Researchers at Northwestern University in Illinois built an app that they hoped would encourage lucid dreaming. App users are instructed to listen to a particular sound, such as several beeps, before bed and try to associate the sound with an awareness of their own mind and body. The app then repeats that sound six hours later, while the user is sleeping. The goal is to get the user back into a state of self-awareness so that they come to know when they are dreaming.
The researchers tested the app on a group of 19 people. They asked the group how many lucid dreams they’d experienced in the previous week and found there was an average of 0.74 lucid dreams. The researchers then asked the 19 participants to use the app every night for one week and found the average number of lucid dreams increased to 2.11.
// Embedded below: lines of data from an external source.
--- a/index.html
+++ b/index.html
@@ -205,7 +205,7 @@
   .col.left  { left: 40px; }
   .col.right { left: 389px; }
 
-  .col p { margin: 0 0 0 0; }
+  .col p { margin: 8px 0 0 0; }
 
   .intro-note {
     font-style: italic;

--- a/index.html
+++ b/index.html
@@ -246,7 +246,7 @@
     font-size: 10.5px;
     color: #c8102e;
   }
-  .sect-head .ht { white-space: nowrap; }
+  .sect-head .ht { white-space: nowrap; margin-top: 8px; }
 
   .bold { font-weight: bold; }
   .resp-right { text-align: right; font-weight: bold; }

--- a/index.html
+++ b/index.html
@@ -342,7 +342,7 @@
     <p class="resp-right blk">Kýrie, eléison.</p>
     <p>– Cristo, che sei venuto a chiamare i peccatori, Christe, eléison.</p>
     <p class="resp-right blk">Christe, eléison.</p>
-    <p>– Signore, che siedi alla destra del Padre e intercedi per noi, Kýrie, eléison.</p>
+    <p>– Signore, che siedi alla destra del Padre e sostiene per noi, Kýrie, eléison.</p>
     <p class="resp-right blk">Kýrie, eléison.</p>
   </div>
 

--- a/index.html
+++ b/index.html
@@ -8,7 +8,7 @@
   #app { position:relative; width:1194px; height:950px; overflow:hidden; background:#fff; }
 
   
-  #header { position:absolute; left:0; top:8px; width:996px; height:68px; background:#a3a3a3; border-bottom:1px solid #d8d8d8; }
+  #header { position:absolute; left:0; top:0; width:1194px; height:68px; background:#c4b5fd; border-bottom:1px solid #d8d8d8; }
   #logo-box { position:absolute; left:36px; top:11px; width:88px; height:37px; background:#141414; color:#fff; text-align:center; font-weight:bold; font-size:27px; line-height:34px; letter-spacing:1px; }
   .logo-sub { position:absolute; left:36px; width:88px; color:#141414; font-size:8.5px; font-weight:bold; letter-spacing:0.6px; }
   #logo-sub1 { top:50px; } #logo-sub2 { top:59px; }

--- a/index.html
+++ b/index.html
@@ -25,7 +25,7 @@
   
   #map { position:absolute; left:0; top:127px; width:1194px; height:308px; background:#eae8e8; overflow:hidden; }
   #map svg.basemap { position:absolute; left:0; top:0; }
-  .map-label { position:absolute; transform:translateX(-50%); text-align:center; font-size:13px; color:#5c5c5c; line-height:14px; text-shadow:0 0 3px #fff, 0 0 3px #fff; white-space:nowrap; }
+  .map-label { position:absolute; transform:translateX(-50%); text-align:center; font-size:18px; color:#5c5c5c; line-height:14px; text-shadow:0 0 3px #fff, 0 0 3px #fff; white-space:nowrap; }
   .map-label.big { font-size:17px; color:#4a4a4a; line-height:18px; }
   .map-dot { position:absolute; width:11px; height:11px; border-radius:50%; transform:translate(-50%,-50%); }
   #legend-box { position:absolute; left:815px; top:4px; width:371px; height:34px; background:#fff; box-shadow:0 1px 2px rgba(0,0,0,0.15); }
“That’s a really big increase for lucid dreaming,” Northwestern cognitive neuroscientist Karen Konkoly told Science News. “Lucid dreaming once a week is a lot.”
To test whether the app was responsible for the increased number of lucid dreams, the researchers gathered 112 people for another experiment. All 112 people were asked to listen to certain app sounds before bed. For one night, the app played these same sounds for everyone in the group while they were sleeping. But the next night, only 40 people heard these sounds. Thirty-five people heard different sounds while sleeping, and another 37 heard no sounds.
On the first night, 17 percent of the group had lucid dreams. On the second night, only 5 percent of the people who didn’t hear the before-bed sounds said they had lucid dreams. This suggests that the sounds people hear and practice with before bed can help train their brains to have a lucid dream when they hear the same sounds while sleeping. In other words, the app might work!